/---

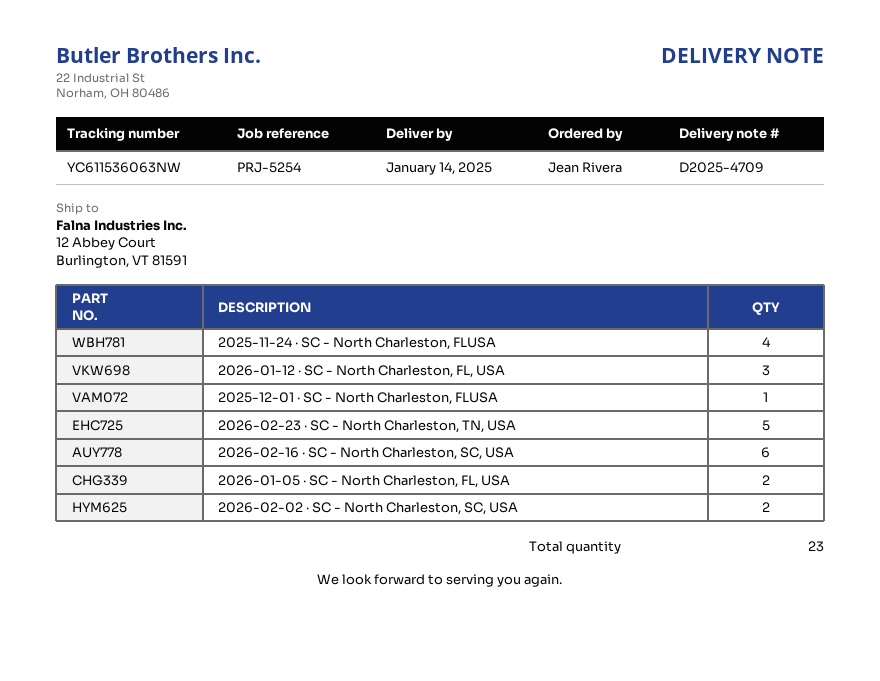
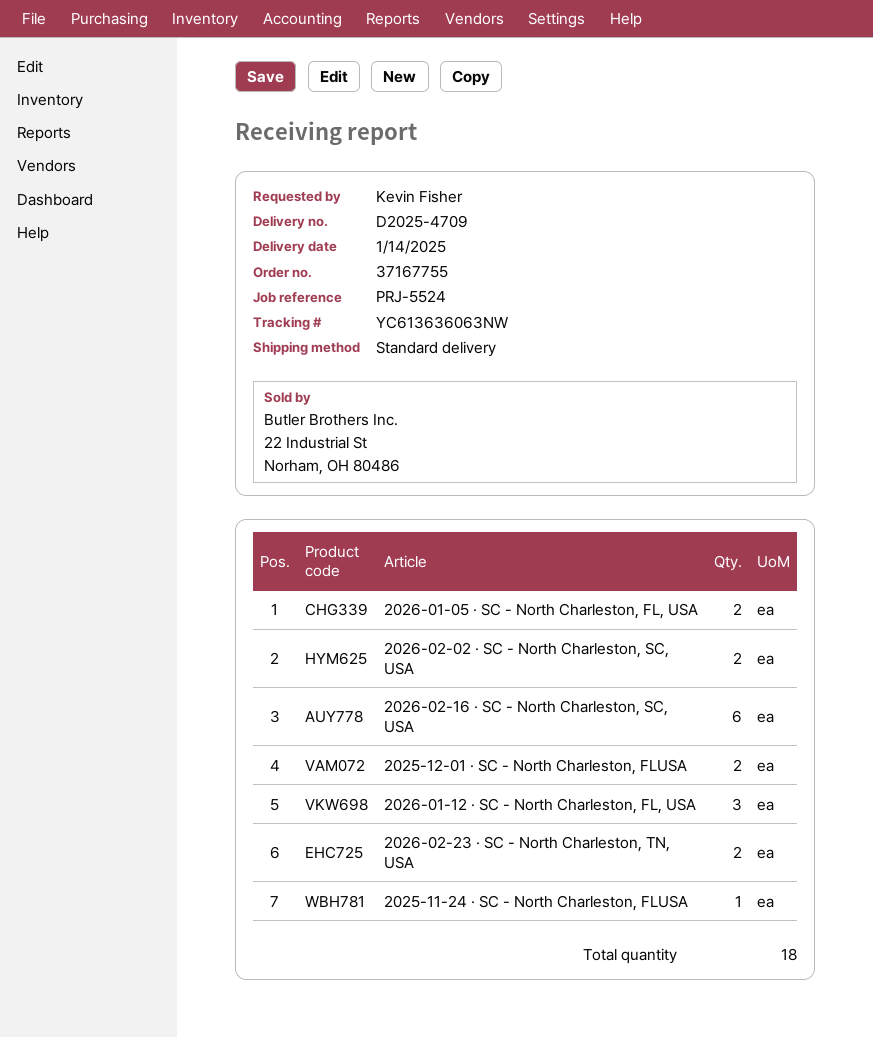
reference: PRJ-5254 -> PRJ-5524
ordered by: Jean Rivera -> Kevin Fisher
tracking number: YC611536063NW -> YC613636063NW
2025-11-24 · SC - North Charleston, FLUSA: 4 -> 1
2025-12-01 · SC - North Charleston, FLUSA: 1 -> 2
2026-02-23 · SC - North Charleston, TN, USA: 5 -> 2
total quantity: 23 -> 18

\---

→ ACTIVITY
Once the pictures are removed, reproduce the remaining entries above exactly.

→ SOLUTION BELOW
reference: PRJ-5254 -> PRJ-5524
ordered by: Jean Rivera -> Kevin Fisher
tracking number: YC611536063NW -> YC613636063NW
2025-11-24 · SC - North Charleston, FLUSA: 4 -> 1
2025-12-01 · SC - North Charleston, FLUSA: 1 -> 2
2026-02-23 · SC - North Charleston, TN, USA: 5 -> 2
total quantity: 23 -> 18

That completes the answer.